Data records:

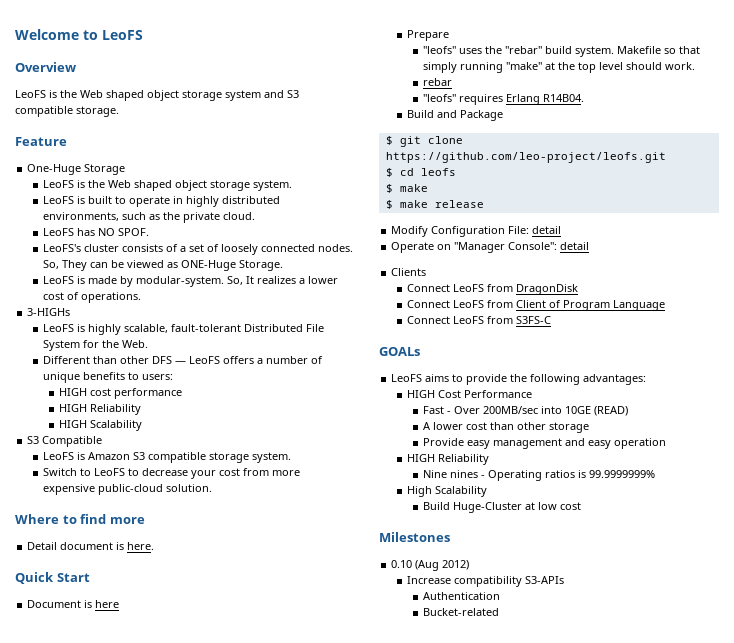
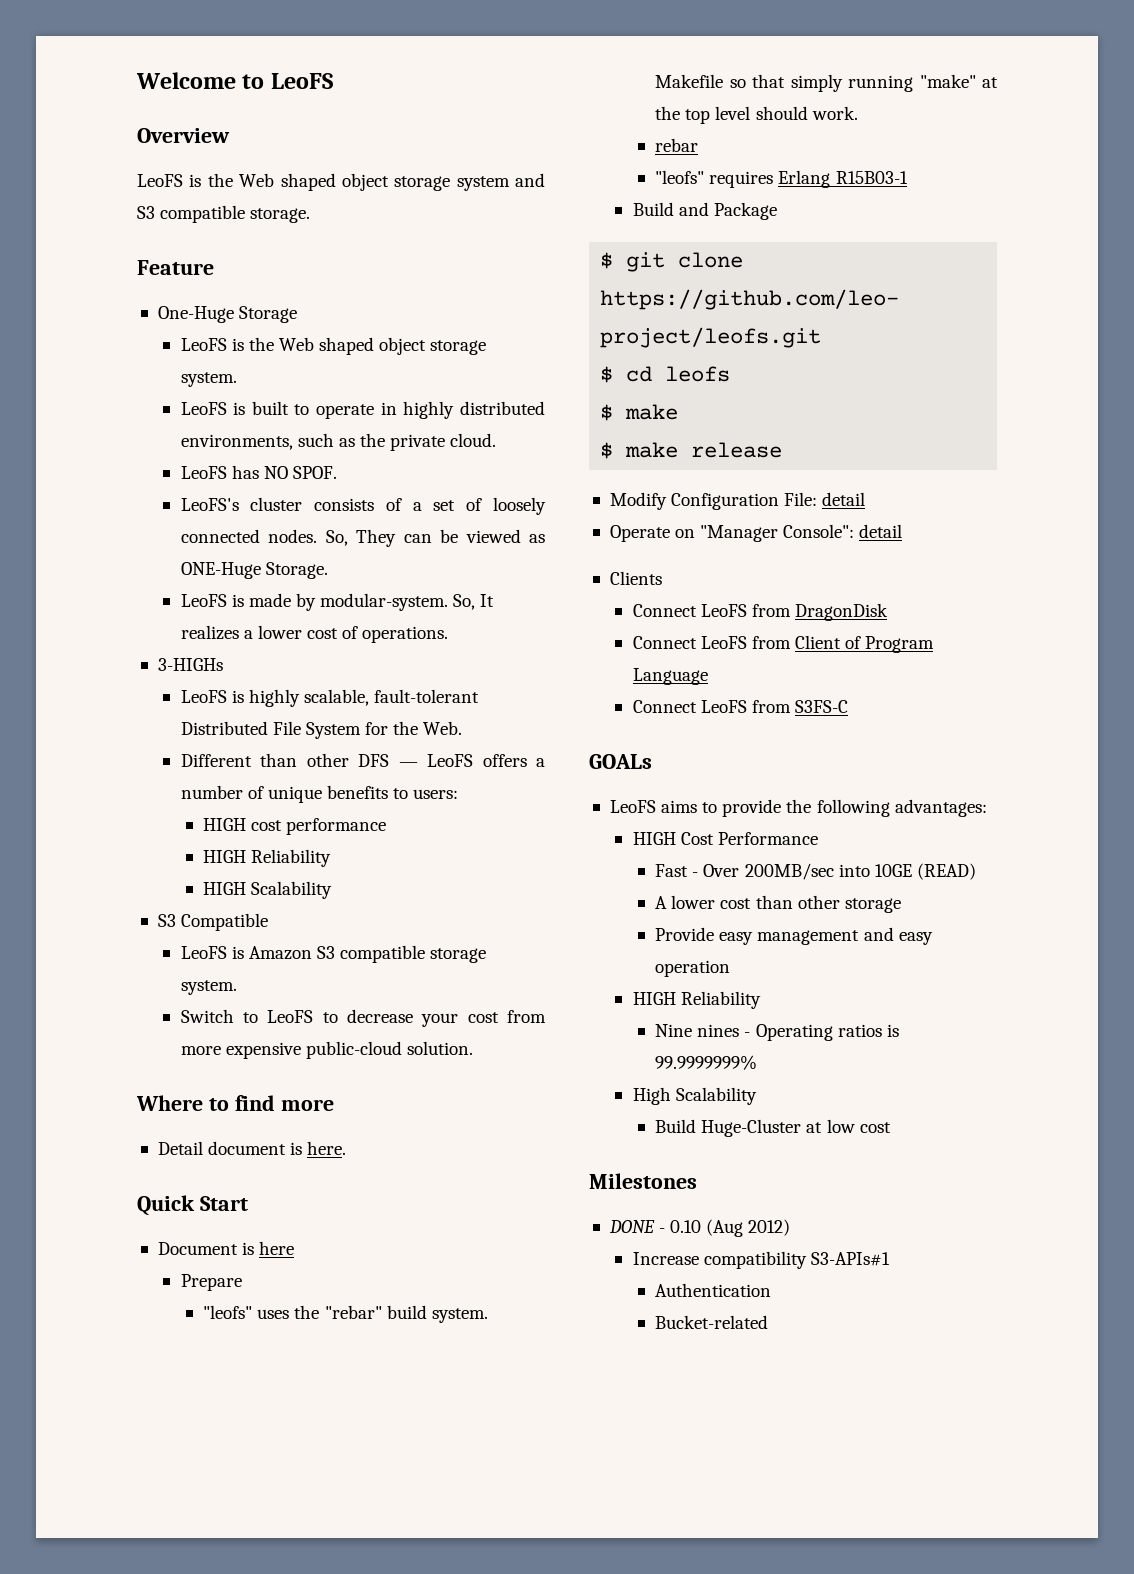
- "leofs" requires Erlang R14B04.
+ "leofs" requires Erlang R15B03-1
- 0.10 (Aug 2012)
+ DONE - 0.10 (Aug 2012)
- Increase compatibility S3-APIs
+ Increase compatibility S3-APIs#1

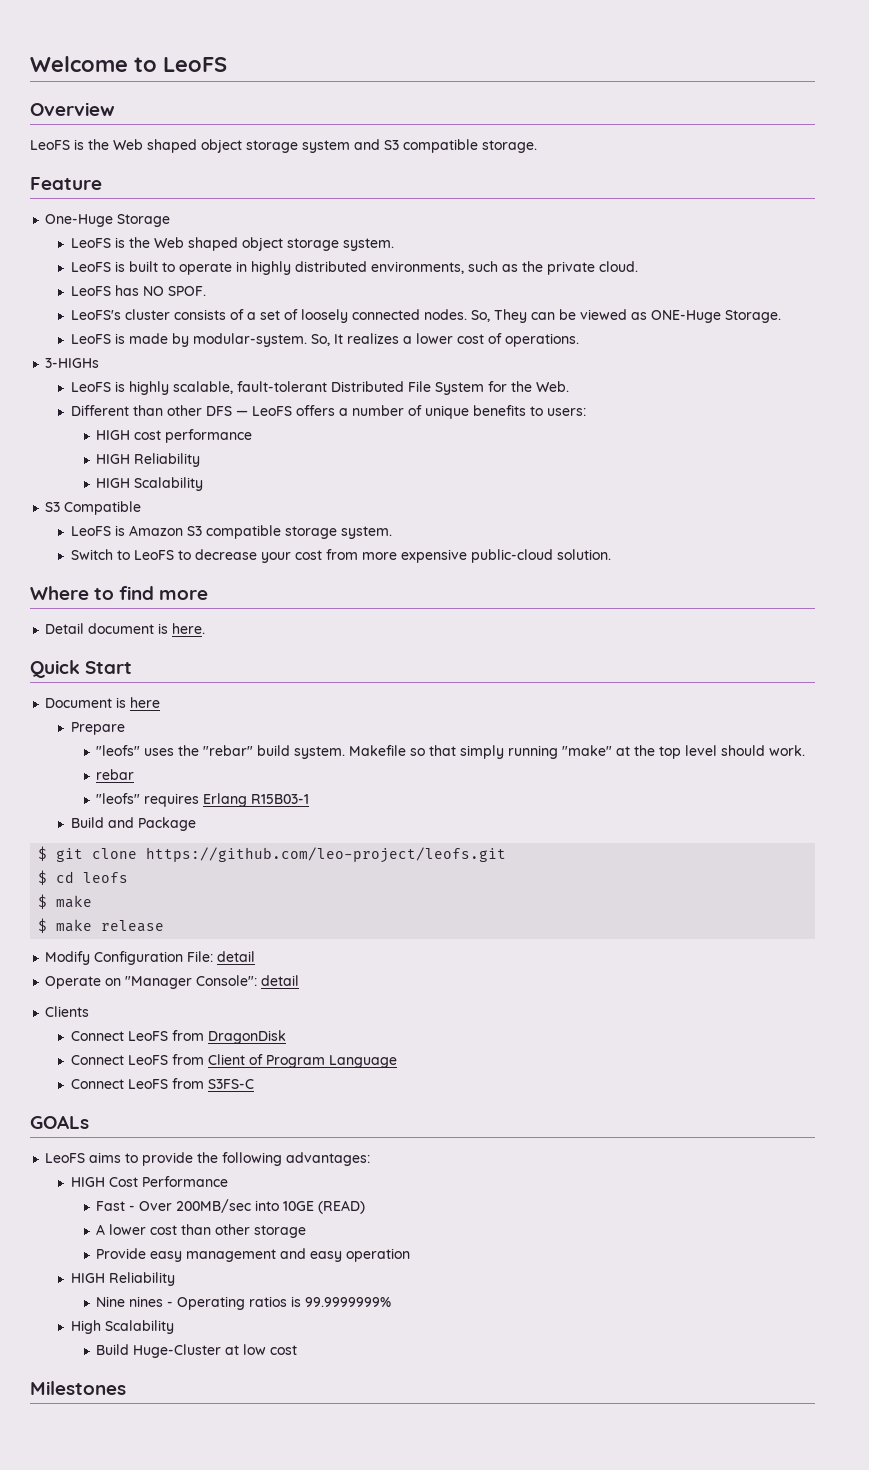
- DONE - 0.10 (Aug 2012)
- Increase compatibility S3-APIs#1
- Authentication
- Bucket-related

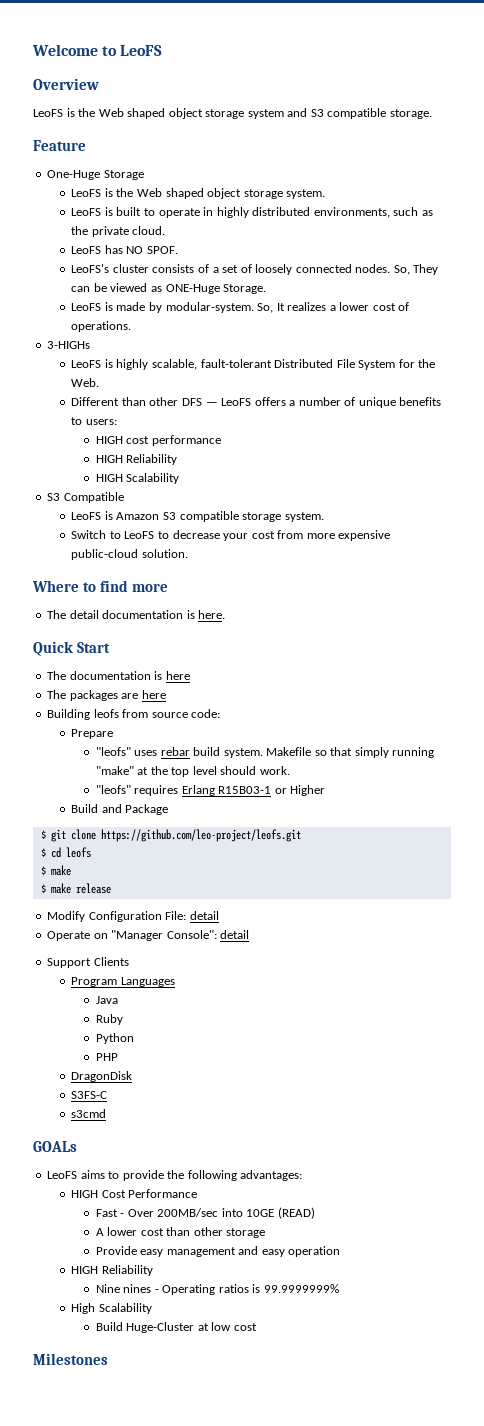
- Detail document is here.
+ The detail documentation is here.
- Document is here
+ The documentation is here
+ The packages are here
+ Building leofs from source code:
- "leofs" uses the "rebar" build system.
+ "leofs" uses rebar build system.
- rebar
- "leofs" requires Erlang R15B03-1
+ "leofs" requires Erlang R15B03-1 or Higher
- Clients
+ Support Clients
- Connect LeoFS from DragonDisk
- Connect LeoFS from Client of Program Language
- Connect LeoFS from S3FS-C
+ Program Languages
+ Java
+ Ruby
+ Python
+ PHP
+ DragonDisk
+ S3FS-C
+ s3cmd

# TASK TO CARRY OUT
Repeat the data exactly, without the pictures.

# WORKED SOLUTION
- "leofs" requires Erlang R14B04.
+ "leofs" requires Erlang R15B03-1
- 0.10 (Aug 2012)
+ DONE - 0.10 (Aug 2012)
- Increase compatibility S3-APIs
+ Increase compatibility S3-APIs#1

- DONE - 0.10 (Aug 2012)
- Increase compatibility S3-APIs#1
- Authentication
- Bucket-related

- Detail document is here.
+ The detail documentation is here.
- Document is here
+ The documentation is here
+ The packages are here
+ Building leofs from source code:
- "leofs" uses the "rebar" build system.
+ "leofs" uses rebar build system.
- rebar
- "leofs" requires Erlang R15B03-1
+ "leofs" requires Erlang R15B03-1 or Higher
- Clients
+ Support Clients
- Connect LeoFS from DragonDisk
- Connect LeoFS from Client of Program Language
- Connect LeoFS from S3FS-C
+ Program Languages
+ Java
+ Ruby
+ Python
+ PHP
+ DragonDisk
+ S3FS-C
+ s3cmd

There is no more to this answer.